Connectivity is an integral part of Scania’s customer offering since many years. As Scania now launches a new connectivity offering, the number of connected Scania vehicles has reached a quarter million. This amounts to two thirds of Scania’s five-year rolling fleet.
“The world of heavy transport stands on the brink of a fundamental shift towards sustainable transport. Digitalisation and connectivity will play a pivotal role in enabling this shift,” said Henrik Henriksson, President and CEO of Scania.
With the aim to lead the shift towards sustainable transport systems, Scania has outlined a strategy that focuses on greater energy efficiency, smarter and safer transport and the increased utilisation of alternative renewable fuels.
One key enabler of change is connectivity, which Scania pioneered as a standard feature. Today more than 50,000 Scania customers globally benefit from in-depth data on fleet performance for their one-quarter million vehicles.
“We continue to get a growing share of our revenue from connectivity and other new areas. This past year we saw about 5% of our top line directly or indirectly depending on connected vehicles,” said Henriksson.
Through connectivity there is great potential to eliminate waste in the transport system, and ensure the highest uptime. This is essential in an industry where a truck that spends just a few days off the road can have high impact on a customer’s earnings. The right combination of connected services can also help reduce fuel costs, which usually constitute one-third of transport company expenditure.

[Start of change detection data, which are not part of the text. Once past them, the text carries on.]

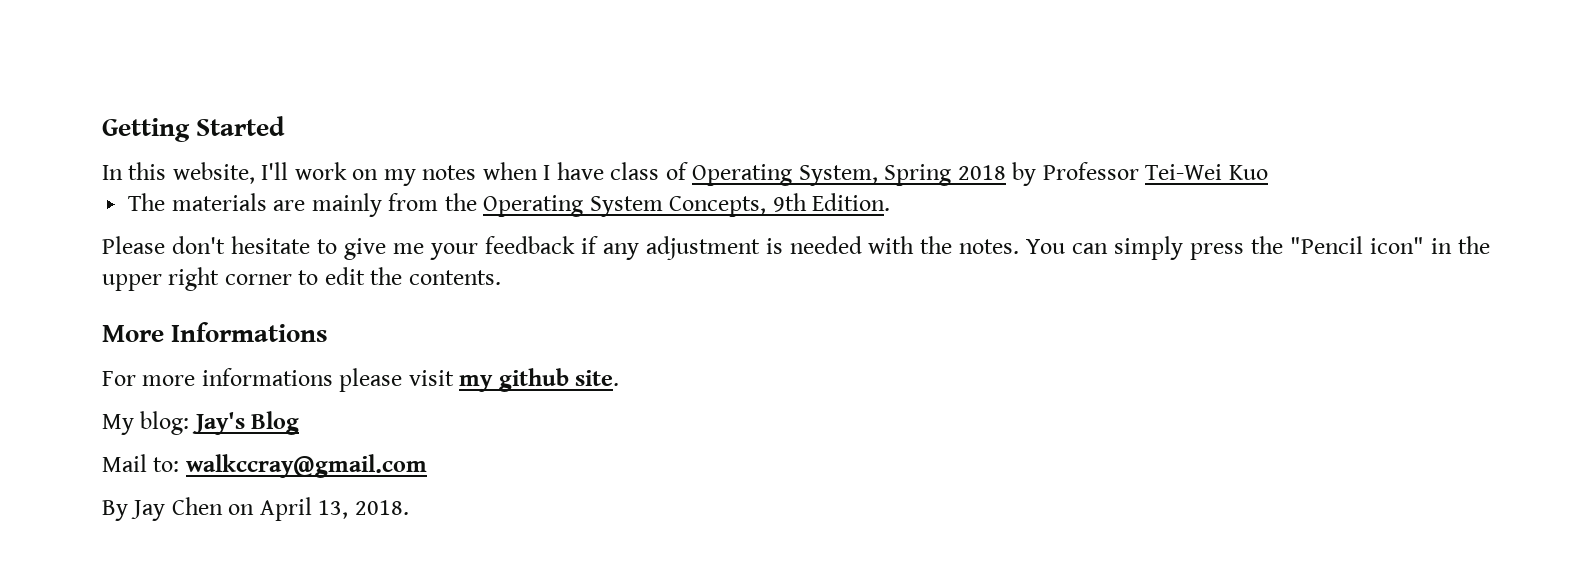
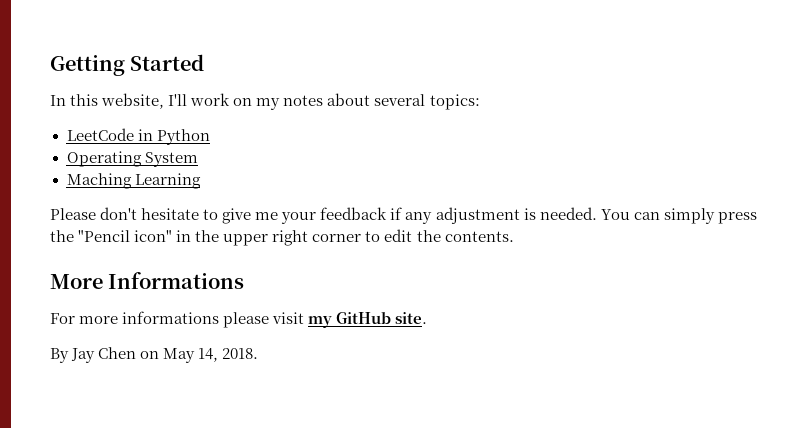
[482,162,1268,186] [128,193,477,217] when I have class of Operating System, Spring 2018 by Professor Tei-Wei Kuo // The materials are mainly from the -> [327,93,480,110] [66,128,210,145] about several topics: // LeetCode in Python //
[669,193,891,217] Concepts, 9th Edition. -> [66,173,201,189] // Maching Learning
[789,236,1020,254] needed with the notes. -> [539,207,597,220] needed.
[498,368,569,392] github -> [336,312,392,324] GitHub
[102,411,300,435] [102,454,427,478] // My blog: Jay's Blog // Mail to: walkccray@gmail.com -> (428, 318) none
[259,497,349,521] April 13, -> [163,348,219,363] May 14,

In addition, with a connected fleet, there is enormous potential in finding flow efficiency gains in the industries where Scania’s customers’ customers operate, for example in construction, city public transport and forestry. Scania uses real time data to optimise a flow and predict for the specific route and for the specific customer how to get the most out of each vehicle. Irrespective of whether it is maintaining a long haul truck as many days as possible on the road, or if it is knowing the logistics of a large scale construction site or if it is optimising public transport systems in large cities, connectivity and data analysis helps deliver the best possible transport service for each customer.

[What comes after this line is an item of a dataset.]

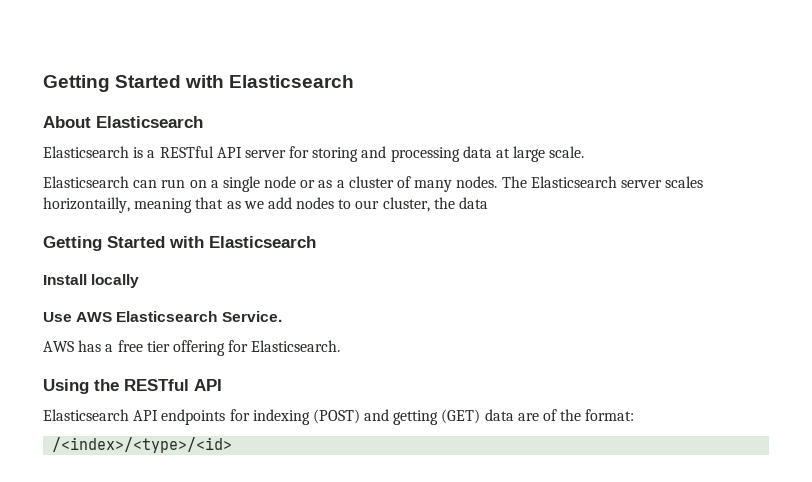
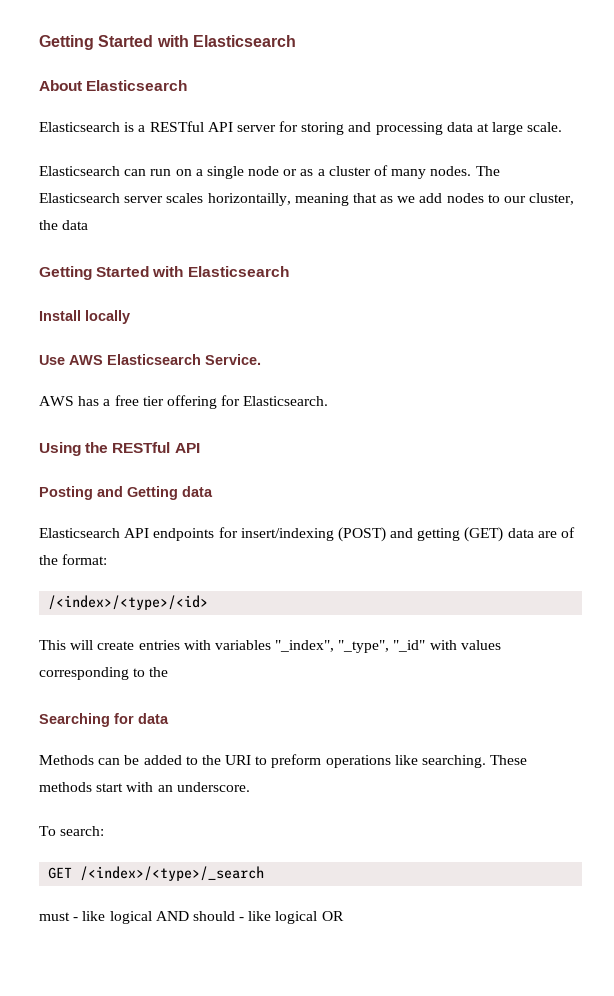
(222, 385) none -> [39,486,213,500] // Posting and Getting data
[252,409,310,425] indexing -> [240,528,334,541] insert/indexing
(233, 445) none -> [39,640,501,653] [39,667,169,680] [39,713,169,727] [39,754,528,768] [39,782,250,792] [39,826,105,836] [48,866,265,881] [39,911,344,924] // This will create entries with variables "_index", "_type", "_id" with values corresponding to the // Searching for data // Methods can be added to the URI to preform operations like searching. These methods start with an underscore. // To search: // GET /<index>/<type>/_search // must - like logical AND should - like logical OR

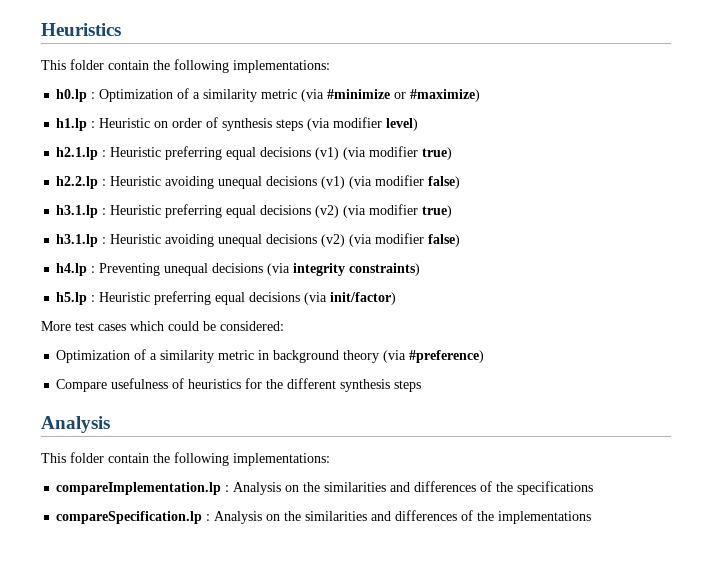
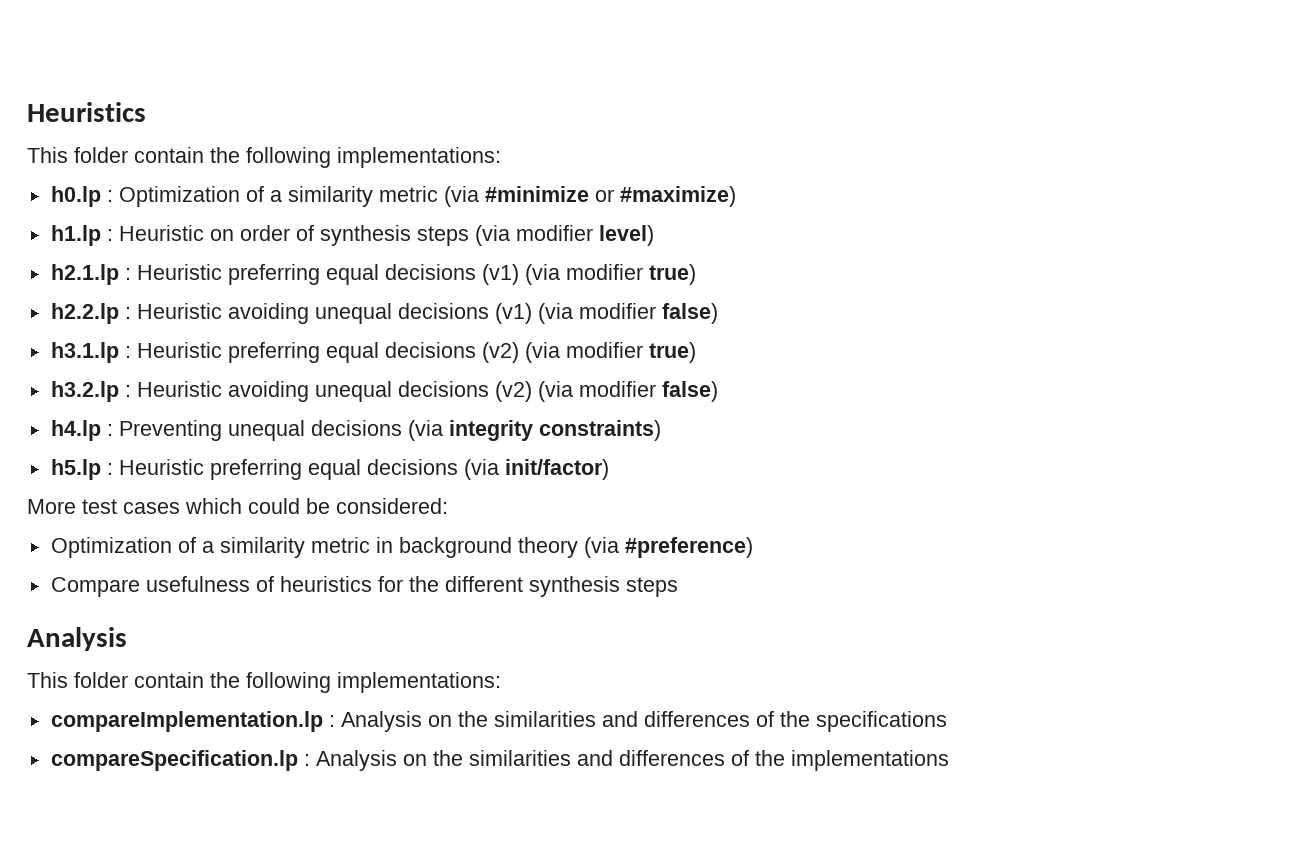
[56,234,99,247] h3.1.lp -> [50,381,119,402] h3.2.lp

Autonomous technology where Scania also collaborates with communications technology giant Ericsson on enhancing wireless communication between heavy vehicles, is another area making fast progress. The possibilities offered in the autonomous space will grow further as the 5G networks that Ericsson is developing will be deployed. Scania has recently been awarded a project to design the world’s first full-scale autonomous truck platooning operations in Singapore. With reliable inter-communications between trucks and buses, distances between vehicles can be safely reduced, reducing drag and lowering fuel consumption. Connectivity also enables real-time updates on weather conditions, obstacles on the road, and other hazards that might pose a safety risks.
Scania is now further developing its efficiency-enhancing services through the open, non-proprietary Scania One, with a platform for existing and coming Scania services and external content. It provides a comprehensive gateway to all presently available and coming services in the device of choice, mobile or stationary.